Version difference data:
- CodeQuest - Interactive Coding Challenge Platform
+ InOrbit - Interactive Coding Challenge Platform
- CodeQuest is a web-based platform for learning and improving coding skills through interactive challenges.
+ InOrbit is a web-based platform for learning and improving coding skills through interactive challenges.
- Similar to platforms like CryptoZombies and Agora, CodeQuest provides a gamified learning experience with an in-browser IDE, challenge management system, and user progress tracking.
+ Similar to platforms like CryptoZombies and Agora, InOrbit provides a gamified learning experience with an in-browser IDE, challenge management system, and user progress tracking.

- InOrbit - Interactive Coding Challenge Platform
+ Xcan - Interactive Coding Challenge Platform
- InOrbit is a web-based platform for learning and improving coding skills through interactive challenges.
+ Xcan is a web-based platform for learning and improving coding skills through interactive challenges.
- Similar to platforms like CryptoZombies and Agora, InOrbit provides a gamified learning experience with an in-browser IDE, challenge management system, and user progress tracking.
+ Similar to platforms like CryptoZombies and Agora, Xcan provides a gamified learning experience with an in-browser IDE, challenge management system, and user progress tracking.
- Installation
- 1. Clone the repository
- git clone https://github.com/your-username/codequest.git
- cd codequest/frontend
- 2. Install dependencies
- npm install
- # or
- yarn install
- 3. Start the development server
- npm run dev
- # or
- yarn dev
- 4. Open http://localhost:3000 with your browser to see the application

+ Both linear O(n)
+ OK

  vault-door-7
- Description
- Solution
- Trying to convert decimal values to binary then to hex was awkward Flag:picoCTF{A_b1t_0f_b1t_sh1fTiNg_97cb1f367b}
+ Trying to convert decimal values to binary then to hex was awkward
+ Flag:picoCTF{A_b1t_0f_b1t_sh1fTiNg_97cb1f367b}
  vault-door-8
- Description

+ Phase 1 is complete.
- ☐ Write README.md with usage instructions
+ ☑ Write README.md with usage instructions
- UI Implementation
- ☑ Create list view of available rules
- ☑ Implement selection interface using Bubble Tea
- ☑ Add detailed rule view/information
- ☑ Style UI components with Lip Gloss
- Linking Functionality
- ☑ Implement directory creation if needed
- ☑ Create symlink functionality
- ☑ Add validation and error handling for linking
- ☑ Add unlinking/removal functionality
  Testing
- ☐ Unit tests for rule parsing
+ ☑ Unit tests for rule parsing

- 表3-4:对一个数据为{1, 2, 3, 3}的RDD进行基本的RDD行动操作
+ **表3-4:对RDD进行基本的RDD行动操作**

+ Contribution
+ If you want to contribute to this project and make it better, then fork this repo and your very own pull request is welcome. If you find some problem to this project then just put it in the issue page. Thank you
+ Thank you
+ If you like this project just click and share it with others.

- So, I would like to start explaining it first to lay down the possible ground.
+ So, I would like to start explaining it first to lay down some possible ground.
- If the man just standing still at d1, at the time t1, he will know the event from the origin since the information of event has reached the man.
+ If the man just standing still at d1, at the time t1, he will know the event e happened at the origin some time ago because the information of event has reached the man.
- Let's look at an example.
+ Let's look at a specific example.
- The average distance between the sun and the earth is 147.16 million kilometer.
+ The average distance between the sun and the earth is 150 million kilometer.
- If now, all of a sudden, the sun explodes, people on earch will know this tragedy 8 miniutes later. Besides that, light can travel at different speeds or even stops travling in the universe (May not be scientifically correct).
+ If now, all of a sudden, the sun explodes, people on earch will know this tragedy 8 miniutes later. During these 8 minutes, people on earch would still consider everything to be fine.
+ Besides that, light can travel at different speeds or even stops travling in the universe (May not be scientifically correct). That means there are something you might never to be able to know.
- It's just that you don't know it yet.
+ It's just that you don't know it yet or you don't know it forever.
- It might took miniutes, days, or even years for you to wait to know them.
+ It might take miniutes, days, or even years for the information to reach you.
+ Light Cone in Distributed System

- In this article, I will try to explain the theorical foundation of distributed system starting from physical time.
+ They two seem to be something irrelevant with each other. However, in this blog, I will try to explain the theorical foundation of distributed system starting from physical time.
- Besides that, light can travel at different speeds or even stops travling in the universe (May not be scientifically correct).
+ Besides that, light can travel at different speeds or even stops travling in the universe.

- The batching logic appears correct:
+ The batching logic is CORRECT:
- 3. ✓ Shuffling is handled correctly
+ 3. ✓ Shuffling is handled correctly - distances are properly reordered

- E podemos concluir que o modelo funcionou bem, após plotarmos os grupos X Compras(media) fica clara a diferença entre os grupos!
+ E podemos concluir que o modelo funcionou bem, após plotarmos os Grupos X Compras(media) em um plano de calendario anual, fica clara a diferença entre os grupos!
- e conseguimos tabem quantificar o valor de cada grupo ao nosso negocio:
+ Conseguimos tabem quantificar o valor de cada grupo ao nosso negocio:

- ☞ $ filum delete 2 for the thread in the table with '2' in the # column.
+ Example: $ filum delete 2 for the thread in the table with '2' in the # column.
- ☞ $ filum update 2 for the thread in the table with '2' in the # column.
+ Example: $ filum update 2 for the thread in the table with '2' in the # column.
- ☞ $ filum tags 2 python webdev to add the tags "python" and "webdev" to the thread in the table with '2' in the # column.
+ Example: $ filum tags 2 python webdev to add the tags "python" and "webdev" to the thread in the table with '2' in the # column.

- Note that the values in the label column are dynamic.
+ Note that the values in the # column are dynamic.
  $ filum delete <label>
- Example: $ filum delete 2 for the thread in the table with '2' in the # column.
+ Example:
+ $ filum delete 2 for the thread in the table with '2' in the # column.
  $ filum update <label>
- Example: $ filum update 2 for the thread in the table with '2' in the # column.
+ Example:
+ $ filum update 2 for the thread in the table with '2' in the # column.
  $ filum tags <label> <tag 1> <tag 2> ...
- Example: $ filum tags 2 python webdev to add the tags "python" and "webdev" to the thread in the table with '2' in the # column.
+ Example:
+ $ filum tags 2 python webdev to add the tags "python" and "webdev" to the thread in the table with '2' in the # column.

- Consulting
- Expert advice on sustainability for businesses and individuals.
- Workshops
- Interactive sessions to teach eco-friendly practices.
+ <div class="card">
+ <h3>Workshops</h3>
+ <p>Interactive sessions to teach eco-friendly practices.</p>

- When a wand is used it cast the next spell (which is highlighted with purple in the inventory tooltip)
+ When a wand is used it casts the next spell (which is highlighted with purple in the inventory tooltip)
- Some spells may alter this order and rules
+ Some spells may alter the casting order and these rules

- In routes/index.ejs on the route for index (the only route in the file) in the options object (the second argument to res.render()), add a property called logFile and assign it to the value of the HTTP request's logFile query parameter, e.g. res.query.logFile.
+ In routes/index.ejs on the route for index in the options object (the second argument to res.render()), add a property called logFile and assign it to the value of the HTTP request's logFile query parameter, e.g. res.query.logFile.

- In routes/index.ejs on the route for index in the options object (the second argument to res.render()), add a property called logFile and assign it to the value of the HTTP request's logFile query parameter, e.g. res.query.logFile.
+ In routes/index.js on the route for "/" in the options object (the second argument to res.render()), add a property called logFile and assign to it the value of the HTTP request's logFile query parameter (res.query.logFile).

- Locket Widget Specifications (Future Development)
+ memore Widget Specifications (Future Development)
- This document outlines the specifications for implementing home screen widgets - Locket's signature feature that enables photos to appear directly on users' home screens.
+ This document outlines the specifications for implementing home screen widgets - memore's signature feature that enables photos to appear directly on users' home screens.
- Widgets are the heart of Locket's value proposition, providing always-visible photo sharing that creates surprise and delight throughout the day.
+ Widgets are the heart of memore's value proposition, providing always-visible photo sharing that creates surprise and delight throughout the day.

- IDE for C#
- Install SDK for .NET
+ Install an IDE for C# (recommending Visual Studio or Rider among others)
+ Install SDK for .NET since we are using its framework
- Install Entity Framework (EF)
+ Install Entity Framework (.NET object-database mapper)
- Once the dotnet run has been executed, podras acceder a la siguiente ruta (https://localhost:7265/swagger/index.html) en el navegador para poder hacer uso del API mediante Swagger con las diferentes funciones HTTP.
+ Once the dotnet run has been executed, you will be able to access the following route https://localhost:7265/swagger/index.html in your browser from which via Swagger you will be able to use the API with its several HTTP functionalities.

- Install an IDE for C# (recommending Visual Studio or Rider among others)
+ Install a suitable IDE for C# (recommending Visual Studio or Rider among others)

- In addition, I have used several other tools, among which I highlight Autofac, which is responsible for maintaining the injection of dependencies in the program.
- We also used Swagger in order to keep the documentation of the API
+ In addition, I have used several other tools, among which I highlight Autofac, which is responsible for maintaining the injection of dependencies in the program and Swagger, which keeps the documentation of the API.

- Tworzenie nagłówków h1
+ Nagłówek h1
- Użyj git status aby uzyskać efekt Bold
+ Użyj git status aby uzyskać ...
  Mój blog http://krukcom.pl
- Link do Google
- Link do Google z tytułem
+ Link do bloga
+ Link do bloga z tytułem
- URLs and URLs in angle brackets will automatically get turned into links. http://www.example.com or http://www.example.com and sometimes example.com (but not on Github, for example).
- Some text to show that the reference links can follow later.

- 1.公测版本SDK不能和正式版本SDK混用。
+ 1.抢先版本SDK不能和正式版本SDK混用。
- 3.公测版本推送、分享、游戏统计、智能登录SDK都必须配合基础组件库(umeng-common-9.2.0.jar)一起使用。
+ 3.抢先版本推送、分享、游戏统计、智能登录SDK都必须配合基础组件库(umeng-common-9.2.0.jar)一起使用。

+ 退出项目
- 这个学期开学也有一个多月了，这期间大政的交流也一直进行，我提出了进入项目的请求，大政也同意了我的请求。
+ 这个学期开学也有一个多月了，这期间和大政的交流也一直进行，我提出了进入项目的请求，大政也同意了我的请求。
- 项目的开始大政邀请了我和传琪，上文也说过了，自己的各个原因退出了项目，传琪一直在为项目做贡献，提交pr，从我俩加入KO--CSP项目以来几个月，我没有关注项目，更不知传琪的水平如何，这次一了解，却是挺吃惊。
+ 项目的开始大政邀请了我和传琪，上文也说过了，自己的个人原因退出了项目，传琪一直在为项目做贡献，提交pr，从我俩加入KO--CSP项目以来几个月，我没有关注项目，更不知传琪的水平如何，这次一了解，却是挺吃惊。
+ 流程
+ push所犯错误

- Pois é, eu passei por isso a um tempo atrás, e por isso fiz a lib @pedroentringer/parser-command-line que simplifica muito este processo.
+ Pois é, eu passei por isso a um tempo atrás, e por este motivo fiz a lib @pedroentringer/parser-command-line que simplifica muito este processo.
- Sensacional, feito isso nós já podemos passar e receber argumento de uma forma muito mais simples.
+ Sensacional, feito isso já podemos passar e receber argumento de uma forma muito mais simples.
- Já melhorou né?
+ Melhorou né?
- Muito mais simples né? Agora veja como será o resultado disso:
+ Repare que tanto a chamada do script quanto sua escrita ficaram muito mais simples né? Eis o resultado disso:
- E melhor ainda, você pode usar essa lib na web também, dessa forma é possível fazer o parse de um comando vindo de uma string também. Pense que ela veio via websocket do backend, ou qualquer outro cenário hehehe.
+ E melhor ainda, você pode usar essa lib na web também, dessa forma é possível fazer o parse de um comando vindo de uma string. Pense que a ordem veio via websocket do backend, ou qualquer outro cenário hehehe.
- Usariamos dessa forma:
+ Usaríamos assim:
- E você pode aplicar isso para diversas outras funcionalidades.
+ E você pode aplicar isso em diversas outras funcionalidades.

[Action item] For this exercise, repeat exactly the lines of the data above from the one with "- The batching" down to the one with "# column are dynamic.", both end lines included.

[Solution to the problem]
- The batching logic appears correct:
+ The batching logic is CORRECT:
- 3. ✓ Shuffling is handled correctly
+ 3. ✓ Shuffling is handled correctly - distances are properly reordered

- E podemos concluir que o modelo funcionou bem, após plotarmos os grupos X Compras(media) fica clara a diferença entre os grupos!
+ E podemos concluir que o modelo funcionou bem, após plotarmos os Grupos X Compras(media) em um plano de calendario anual, fica clara a diferença entre os grupos!
- e conseguimos tabem quantificar o valor de cada grupo ao nosso negocio:
+ Conseguimos tabem quantificar o valor de cada grupo ao nosso negocio:

- ☞ $ filum delete 2 for the thread in the table with '2' in the # column.
+ Example: $ filum delete 2 for the thread in the table with '2' in the # column.
- ☞ $ filum update 2 for the thread in the table with '2' in the # column.
+ Example: $ filum update 2 for the thread in the table with '2' in the # column.
- ☞ $ filum tags 2 python webdev to add the tags "python" and "webdev" to the thread in the table with '2' in the # column.
+ Example: $ filum tags 2 python webdev to add the tags "python" and "webdev" to the thread in the table with '2' in the # column.

- Note that the values in the label column are dynamic.
+ Note that the values in the # column are dynamic.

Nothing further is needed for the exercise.